In this article we will reflect on possible implications of the recent empirical findings on children’s competence to consent considering normative, developmental, and clinical perspectives. Subsequently, we will derive recommendations for policies.

Discussion

Normative aspects

Considering children either competent or incompetent is a normative judgment. However, the fact that competence is a normative judgment does not mean that it cannot be informed by research data. Research shows that a competence assessment can be reliably performed using a structured tool like the MacCAT-CR. The MacCAT-CR’s total and sub-scores showed a good reproducibility and the overall accuracy of MacCAT-CR scores in correctly classifying children as competent against the reference standard was high as well [5]. In addition, it was shown that using such a tool, three age groups could be distinguished: one in which children are most probably incompetent, one in which children are most probably competent, and a group in which probability of (in) competence is less clear (between 9.6 and 11.2 years).

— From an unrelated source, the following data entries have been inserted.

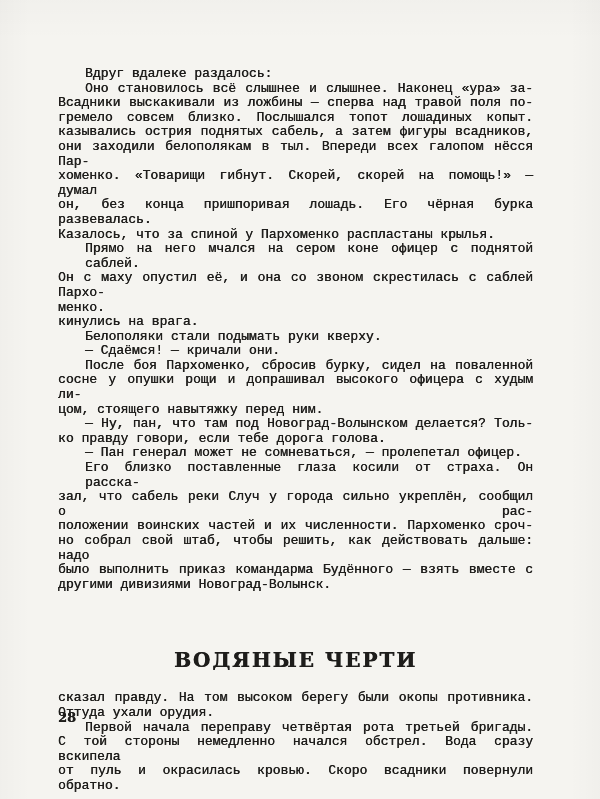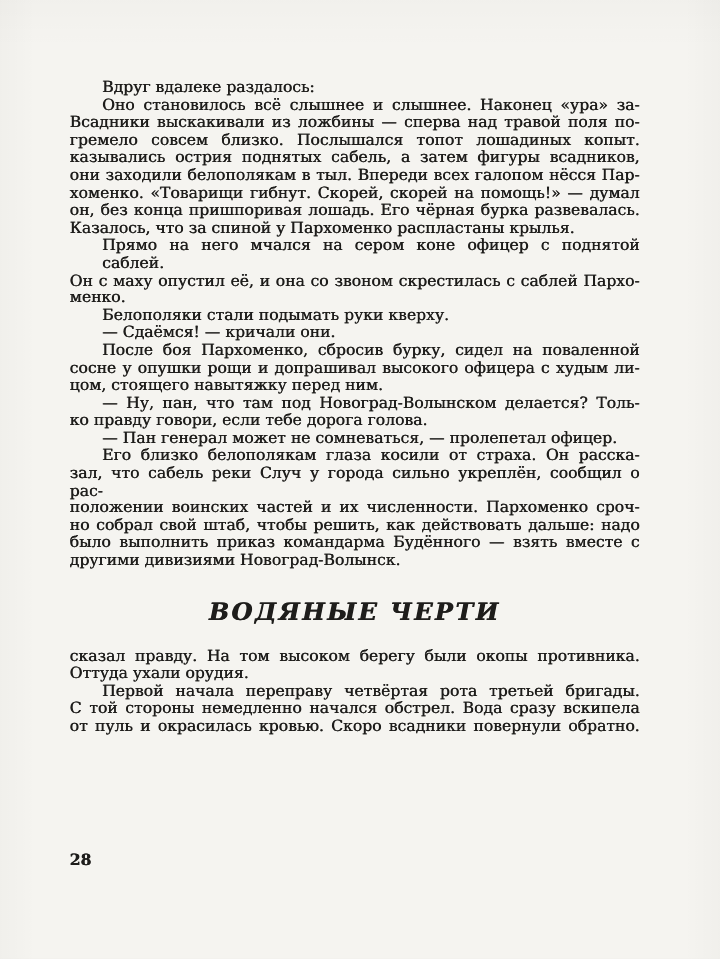"Вдруг вдалеке раздалось:" .para { font-family: none -> Liberation Mono, monospace }
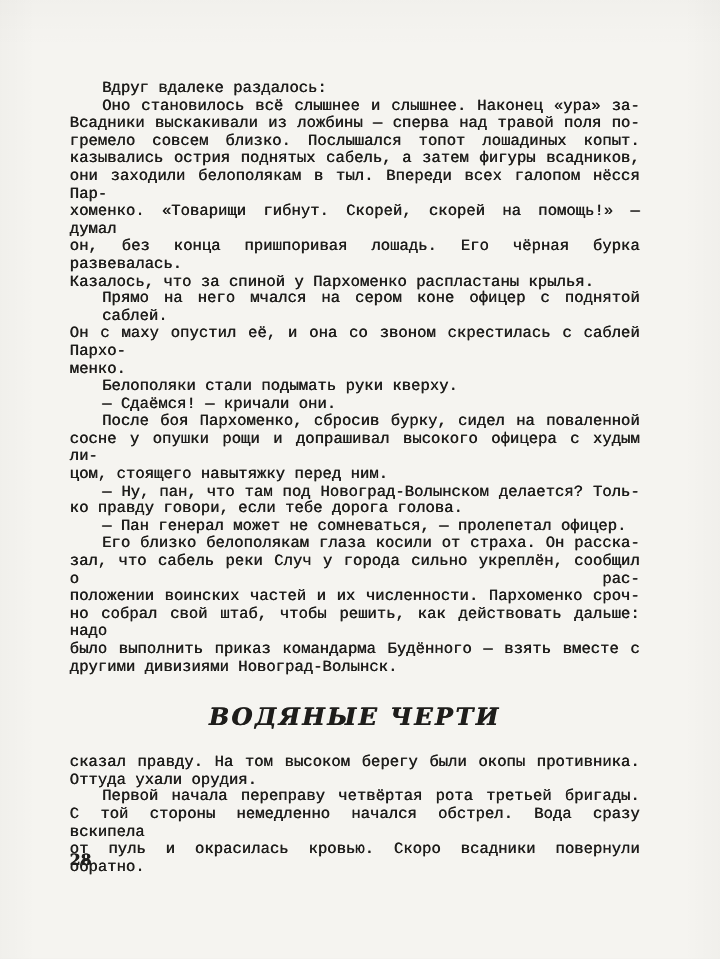"кинулись на врага." div.line { html: none -> <div>кинулись на врага.</div> }
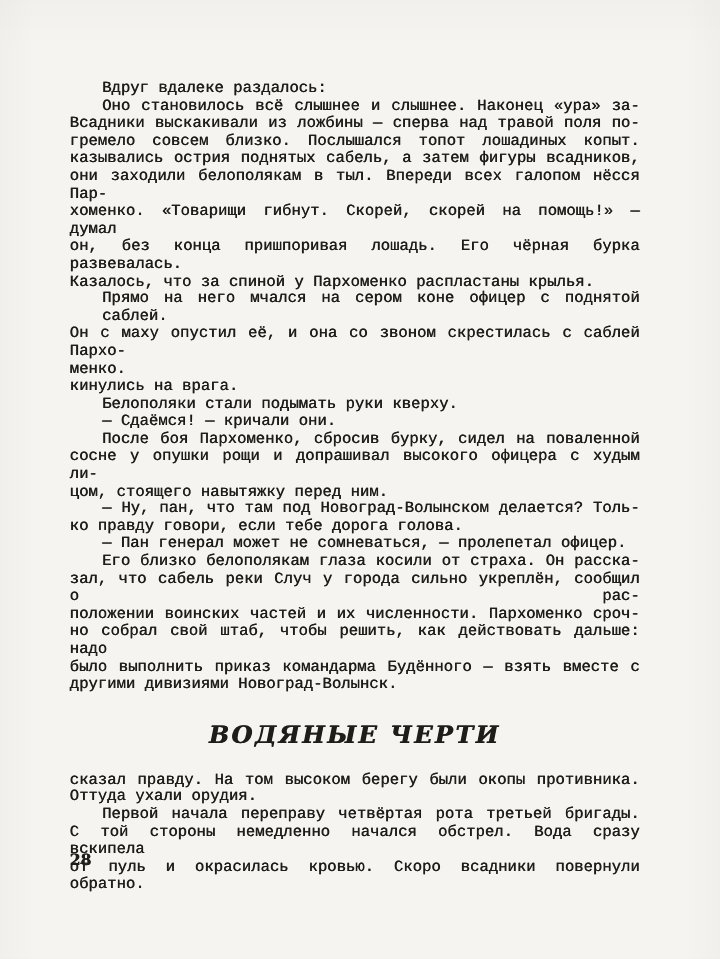"Его близко белополякам глаза косили" div.line { text: белополякам -> поставленные }
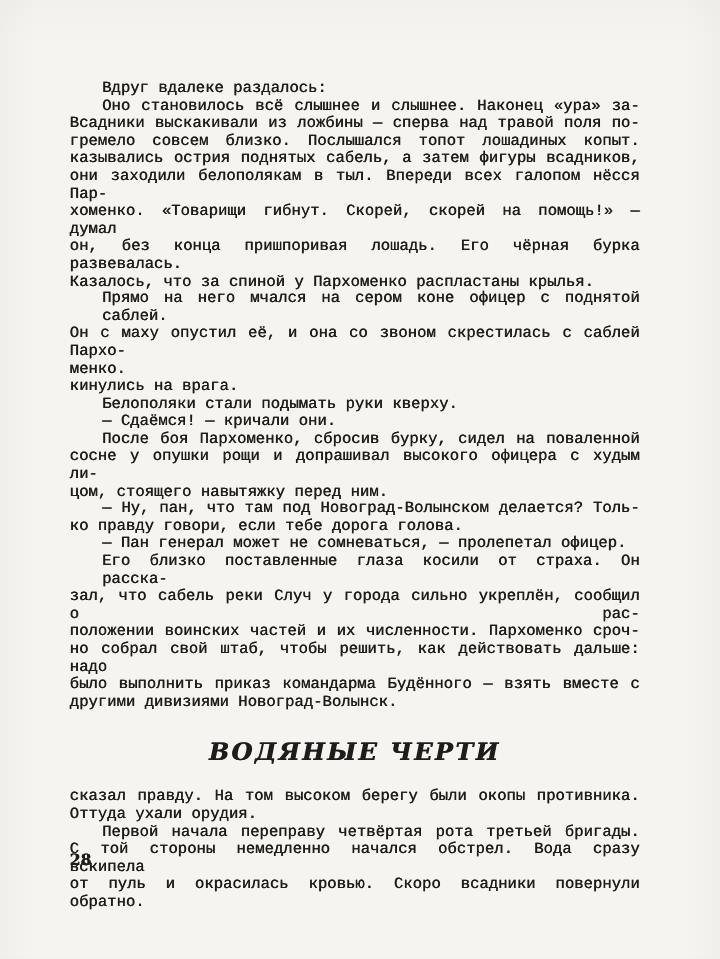"ВОДЯНЫЕ ЧЕРТИ" .heading { font-style: italic -> none; margin: 22px 0 19px 0 -> 56px 0 19px 0 }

Such findings do not prescribe how ethics and law should deal with (in) competence and children. But, as we will discuss below, the findings may help to do justice to the capacities children possess and challenges they may face when deciding about treatment and research options. For instance, for health care professionals, as well as parents, it is important to know that a structured and reliable tool for assessing competence in children is available. Performing such a structured competence assessment may clarify the capacities of an individual child in case professionals have doubt about the child’s competence. In addition, the findings concerning the age groups may support the development of guidelines dealing with informed consent in children. Still, clearly, the ethical and legal norm for competence in children cannot be directly derived from these research findings. For instance, establishment of cutoff scores for competence is after all based on normative judgments.

Ethical aspects

Rational reasons versus emotions and values

Some authors have raised doubts about the validity of competence assessment by MacCAT-scales, and argued that the MacCAT-assessment puts the main emphasis on rational reasoning. Ethicists and other commentators bring into the discussion the role of values and emotions in competence. Hope and colleagues [8] suggest that to develop a better understanding of competence, research needs to be expanded by factors of competences not covered by the four criteria that are commonly applied (understanding, appreciation, reasoning, expressing a choice). Charland argues that MacCAT-scales seldom sufficiently recognize emotive components and values in decision-making competence [9]. He states that “pathological values” may be present in patients with specific psychiatric disorders that effect competence. He proposes to incorporate a measure of emotional competence into a competence assessment instrument before considering it a valid measure. Appelbaum, author of MacCAT-T, agrees that emotions aid humans in processing information but suggests that the feasibility of adding emotional capacity to the list of capacities essential for decisional competence should be demonstrated first [10]. No consensus in this debate has been reached yet.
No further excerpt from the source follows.